▸ What to do
Scan the entries below for "enablement" and copy each line that holds it.

══ Information supplied ══

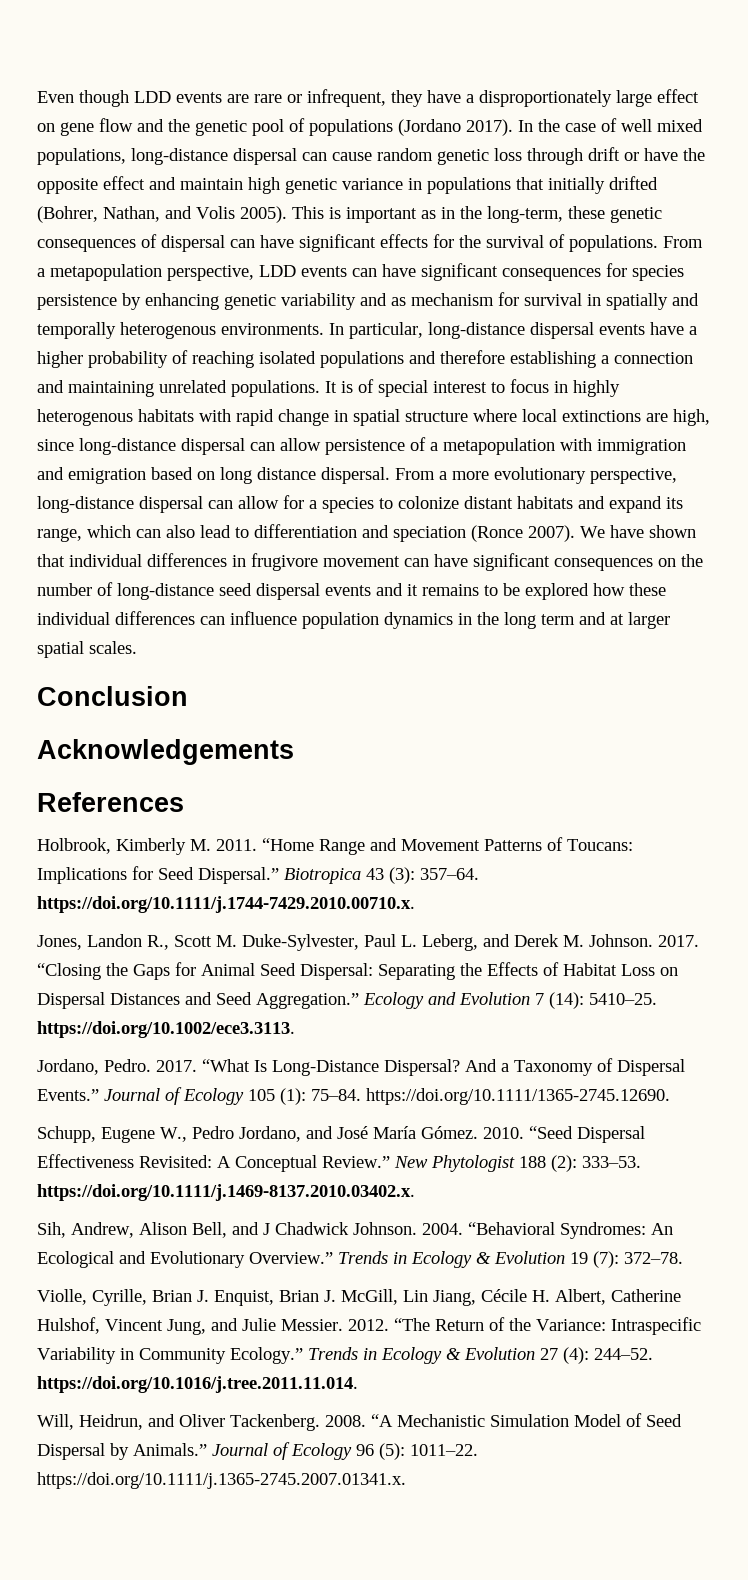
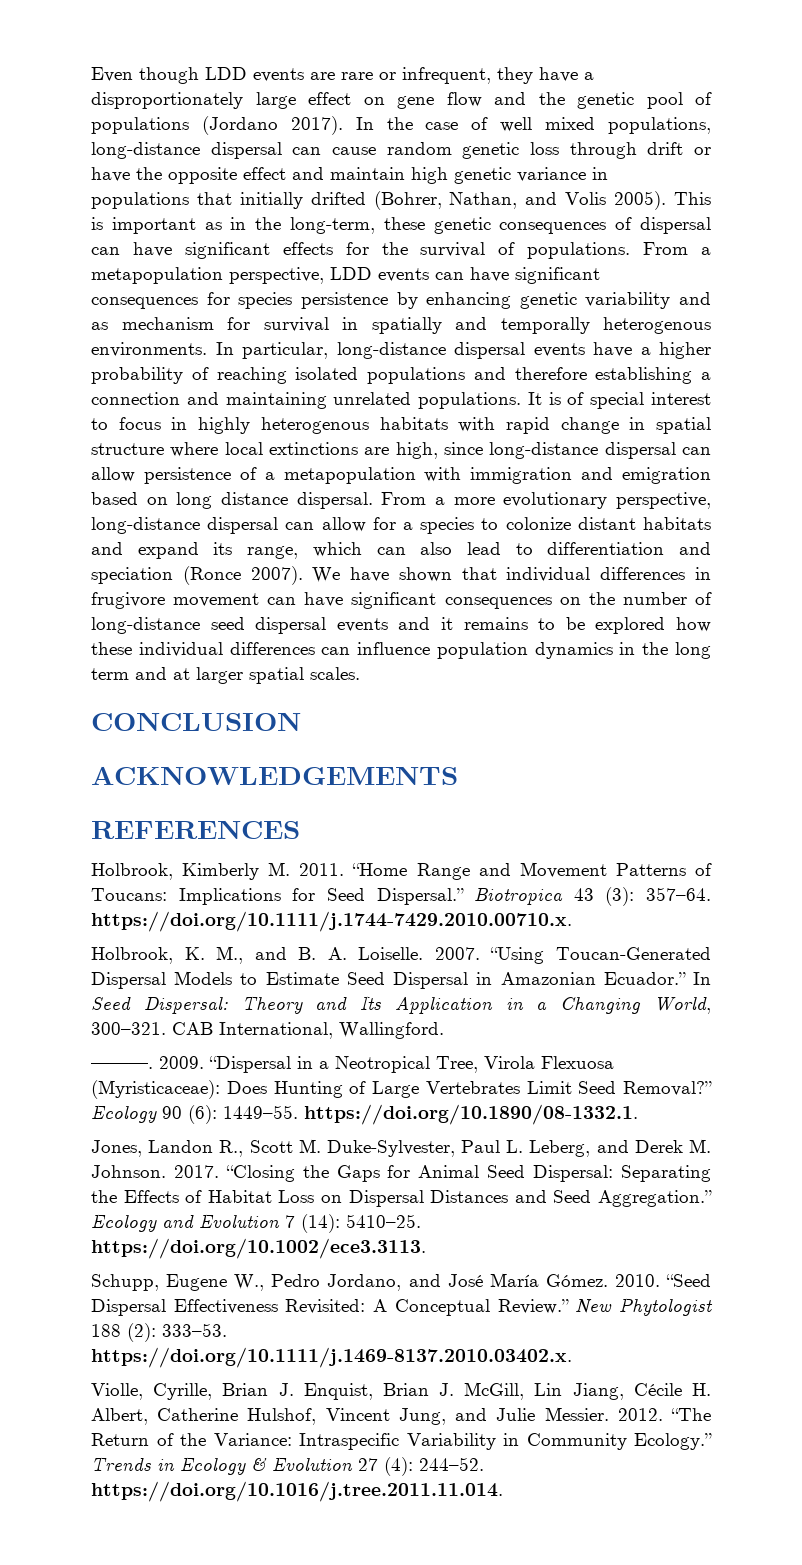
- Conclusion
- Acknowledgements
- References
+ CONCLUSION
+ ACKNOWLEDGEMENTS
+ REFERENCES
+ Holbrook, K. M., and B. A. Loiselle. 2007. “Using Toucan-Generated Dispersal Models to Estimate Seed Dispersal in Amazonian Ecuador.” In Seed Dispersal: Theory and Its Application in a Changing World, 300–321. CAB International, Wallingford.
+ ———. 2009. “Dispersal in a Neotropical Tree, Virola Flexuosa (Myristicaceae): Does Hunting of Large Vertebrates Limit Seed Removal?” Ecology 90 (6): 1449–55. https://doi.org/10.1890/08-1332.1.
- Jordano, Pedro. 2017. “What Is Long-Distance Dispersal? And a Taxonomy of Dispersal Events.” Journal of Ecology 105 (1): 75–84. https://doi.org/10.1111/1365-2745.12690.
- Sih, Andrew, Alison Bell, and J Chadwick Johnson. 2004. “Behavioral Syndromes: An Ecological and Evolutionary Overview.” Trends in Ecology & Evolution 19 (7): 372–78.
- Will, Heidrun, and Oliver Tackenberg. 2008. “A Mechanistic Simulation Model of Seed Dispersal by Animals.” Journal of Ecology 96 (5): 1011–22. https://doi.org/10.1111/j.1365-2745.2007.01341.x.

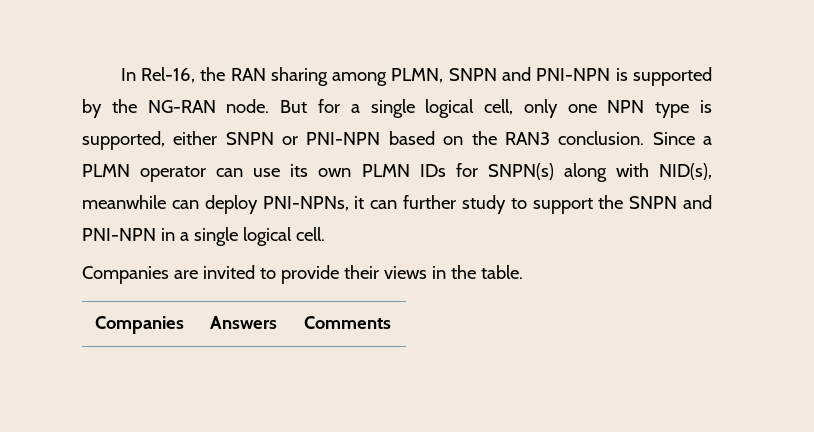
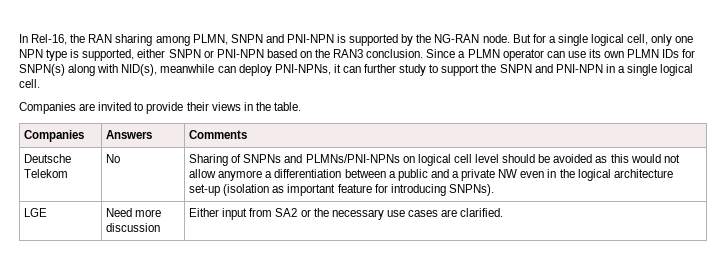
+ Deutsche Telekom | No | Sharing of SNPNs and PLMNs/PNI-NPNs on logical cell level should be avoided as this would not allow anymore a differentiation between a public and a private NW even in the logical architecture set-up (isolation as important feature for introducing SNPNs).
+ LGE | Need more discussion | Either input from SA2 or the necessary use cases are clarified.

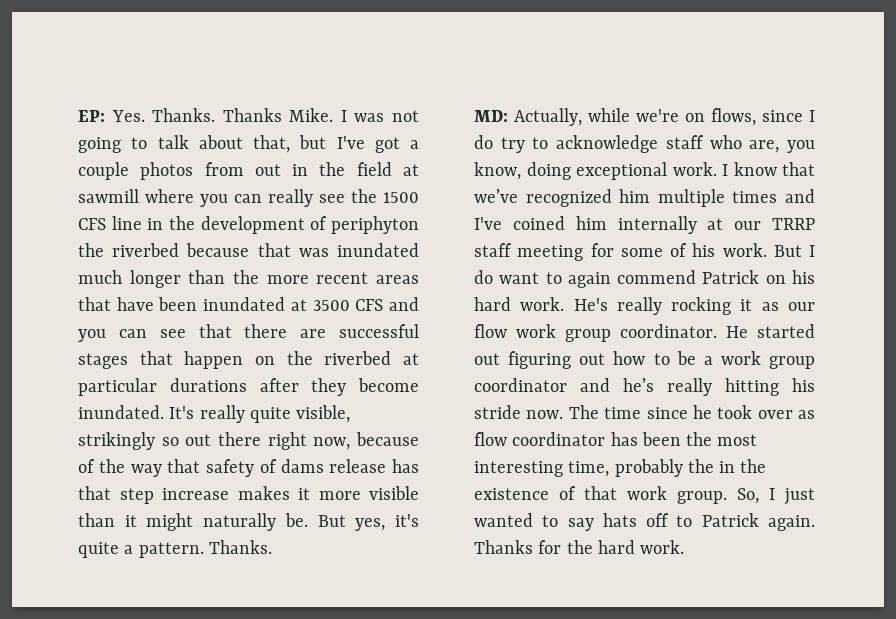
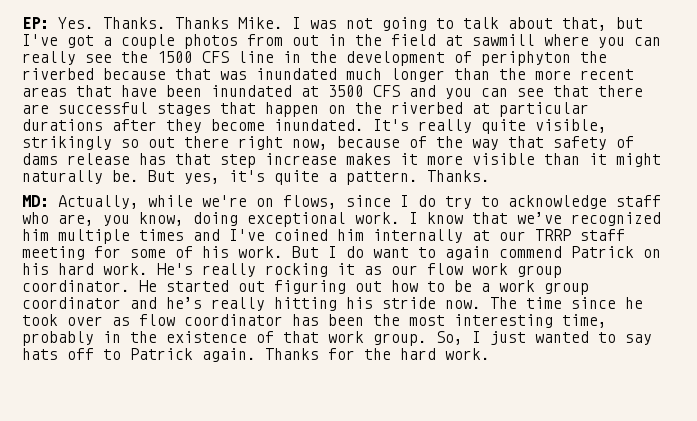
- The time since he took over as flow coordinator has been the most interesting time, probably the in the existence of that work group.
+ The time since he took over as flow coordinator has been the most interesting time, probably in the existence of that work group.

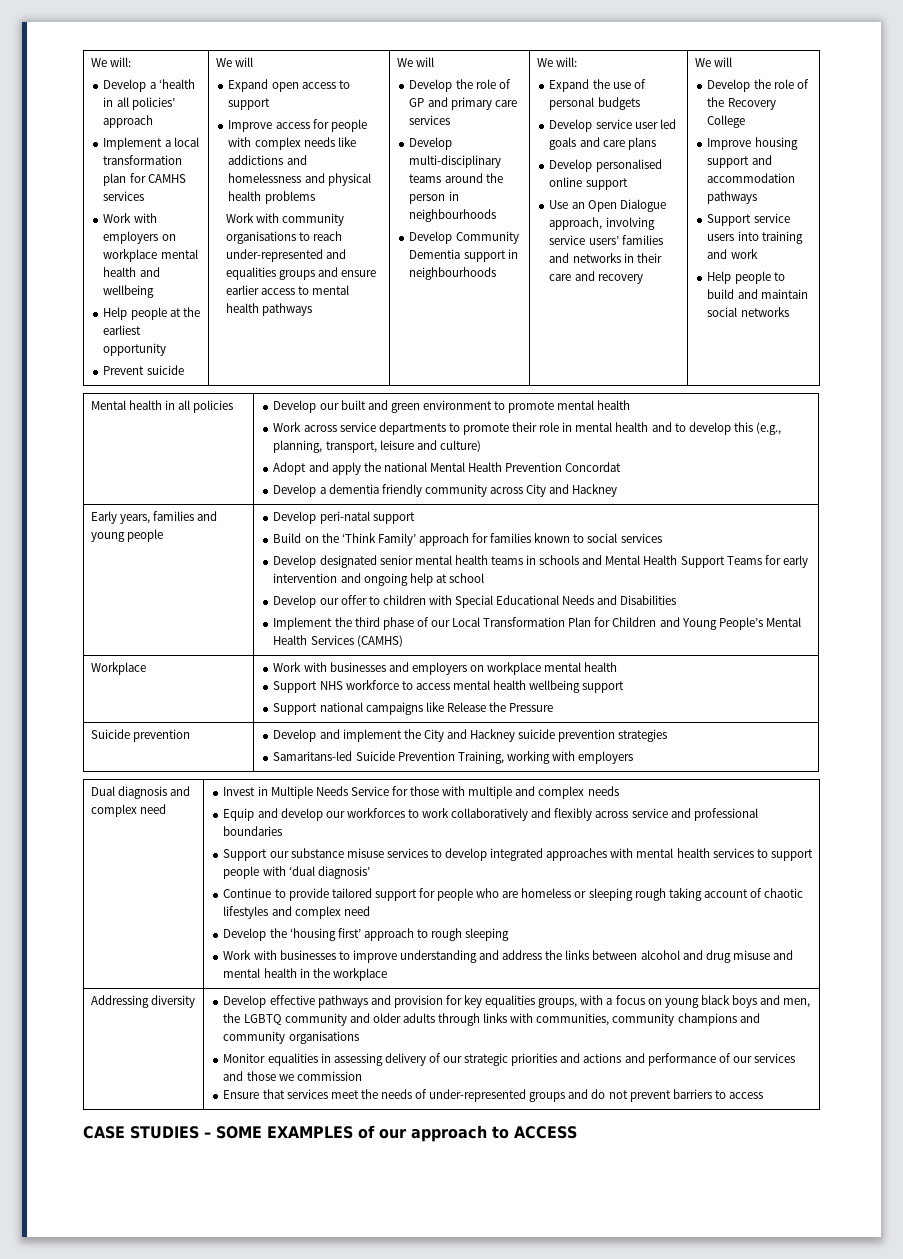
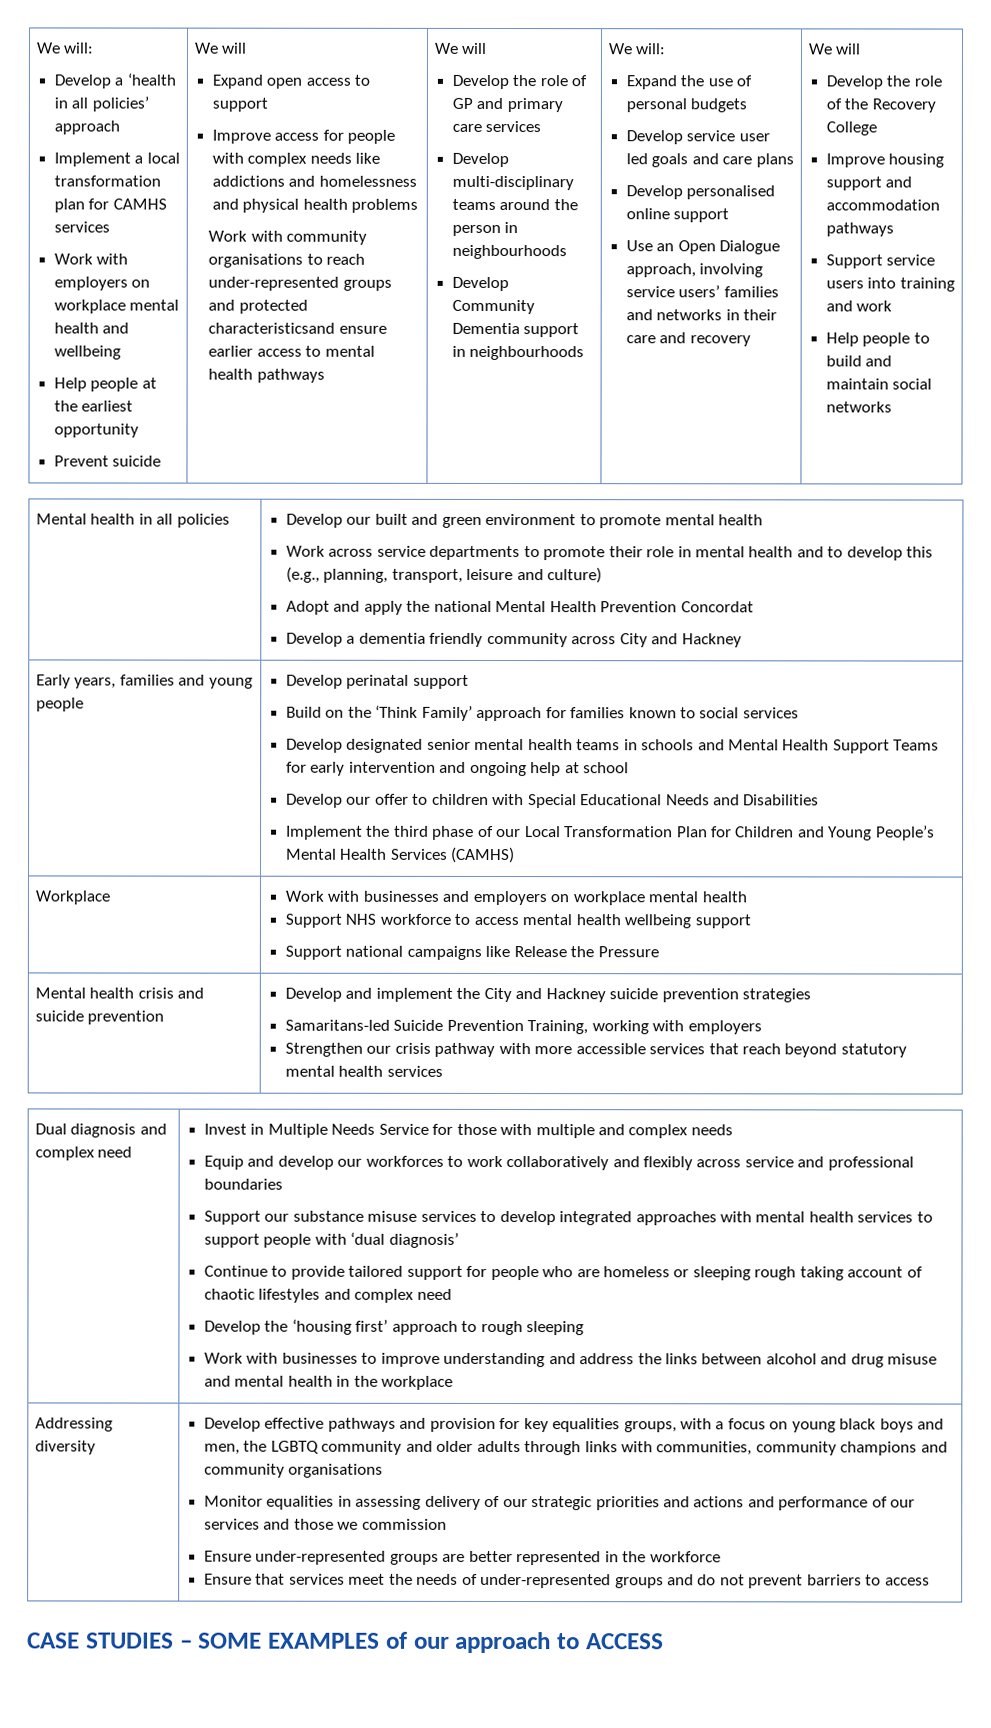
- Work with community organisations to reach under-represented and equalities groups and ensure earlier access to mental health pathways
+ Work with community organisations to reach under-represented groups and protected characteristicsand ensure earlier access to mental health pathways
- Develop peri-natal support
+ Develop perinatal support
- Suicide prevention | Develop and implement the City and Hackney suicide prevention strategies
+ Mental health crisis and suicide prevention | Develop and implement the City and Hackney suicide prevention strategies
  Samaritans-led Suicide Prevention Training, working with employers
+ Strengthen our crisis pathway with more accessible services that reach beyond statutory mental health services
+ Ensure under-represented groups are better represented in the workforce

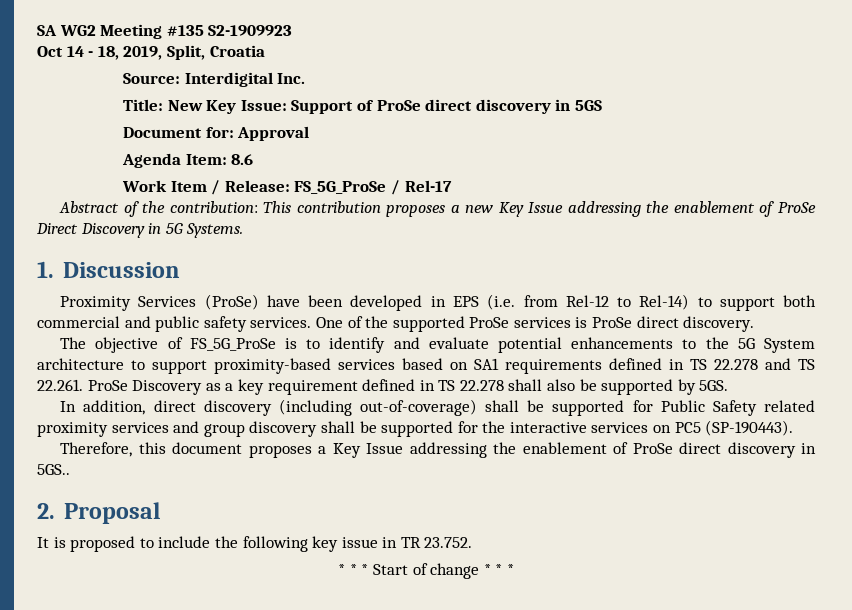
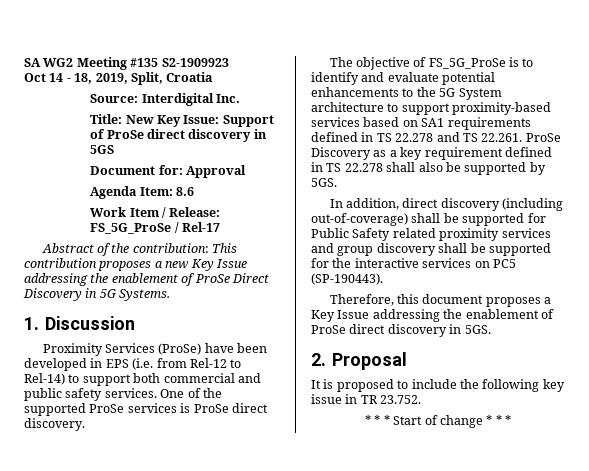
- Therefore, this document proposes a Key Issue addressing the enablement of ProSe direct discovery in 5GS..
+ Therefore, this document proposes a Key Issue addressing the enablement of ProSe direct discovery in 5GS.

═══

▸ Written answer
- Therefore, this document proposes a Key Issue addressing the enablement of ProSe direct discovery in 5GS..
+ Therefore, this document proposes a Key Issue addressing the enablement of ProSe direct discovery in 5GS.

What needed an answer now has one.